Tuesday, October 30, 2018
There’s so much I want to say that I’ve been putting it off for a week now; I’m not sure where to begin. So I think I’ll just start and maybe ramble a bit, but if I start writing I’ll eventually say all the things I want to say. And I have to go way, way back — so this might take a few days.
There are three parts to this...this...whatever this is. The first part is the blogging part. I can’t even remember how long ago I started blogging — but it was so long ago that I had to explain that the word blog came from “web log” and still people weren’t sure what that was. I started on Live Journal, but moved to a blogger/wordpress site for no particular reason. It’s like how when someone gives you an AOL email address and you’re kind of shocked that folks have that still. Live Journal was where you started blogging, but then you moved to a more advanced, sophisticated, anything-but-Live-Journal site. Whatever.
When I first started blogging it was to keep track of my diet and exercise programs. That’s it. But when I lived in Michigan I didn’t have any friends, so blogging became a way to stay in touch with...something. There was no Facebook, so faraway friends could read and comment on my blog and I could know that someone, somewhere, remembered me. So I expanded my repertoire.
Lots — lots — of politics. I used to be addicted to politics. Trump knocked it out of me, so I have him to thank for that at least. But I went on a plant-based diet binge, too. An everything binge. I have always leapt from passion to passion and I probably won’t ever change. And what I was passionate about I wrote about.
Here is the embarrassing secret. I used to think that my blog would fill some void in the universe and it would grow and become a financial thing. I don’t mean I’d be rich — that was never a serious thought — but I would make a few extra bucks from blogging. I am not, however, that good. (If I AM that good I’m really lousy at publicity.)

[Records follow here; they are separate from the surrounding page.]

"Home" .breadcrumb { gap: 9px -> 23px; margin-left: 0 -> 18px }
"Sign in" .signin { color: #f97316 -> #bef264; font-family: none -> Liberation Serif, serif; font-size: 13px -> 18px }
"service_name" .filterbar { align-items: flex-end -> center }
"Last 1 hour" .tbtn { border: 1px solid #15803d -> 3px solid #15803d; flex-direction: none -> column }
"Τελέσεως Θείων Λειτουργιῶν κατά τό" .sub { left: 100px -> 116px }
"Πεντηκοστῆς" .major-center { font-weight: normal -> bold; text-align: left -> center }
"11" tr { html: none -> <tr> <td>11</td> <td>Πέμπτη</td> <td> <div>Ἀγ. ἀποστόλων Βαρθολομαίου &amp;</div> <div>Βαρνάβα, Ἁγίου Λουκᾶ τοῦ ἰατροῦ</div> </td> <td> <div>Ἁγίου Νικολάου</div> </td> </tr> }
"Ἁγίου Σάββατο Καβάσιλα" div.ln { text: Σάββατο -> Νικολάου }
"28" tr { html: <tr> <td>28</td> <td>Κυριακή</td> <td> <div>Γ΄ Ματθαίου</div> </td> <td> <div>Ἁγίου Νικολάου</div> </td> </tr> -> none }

Then I decided to use my blog to talk about my faith. A better aim for sure. But the problem was that with a Facebook outlet (and real, live, present-with-me friends) blogging became less of a necessity for me. So I was not consistent and each attempt died on the vine.
I’ve had at least four blog incarnations. No — five. Five names, five purposes. Some lasted for years, some days. I think it would probably be a good thing for it to last for a consistently long period, but who knows. Maybe it doesn’t matter.
So we are at the sixth version of my blog. Numero six-o. As always, I hope to blog often. As always, we’ll see.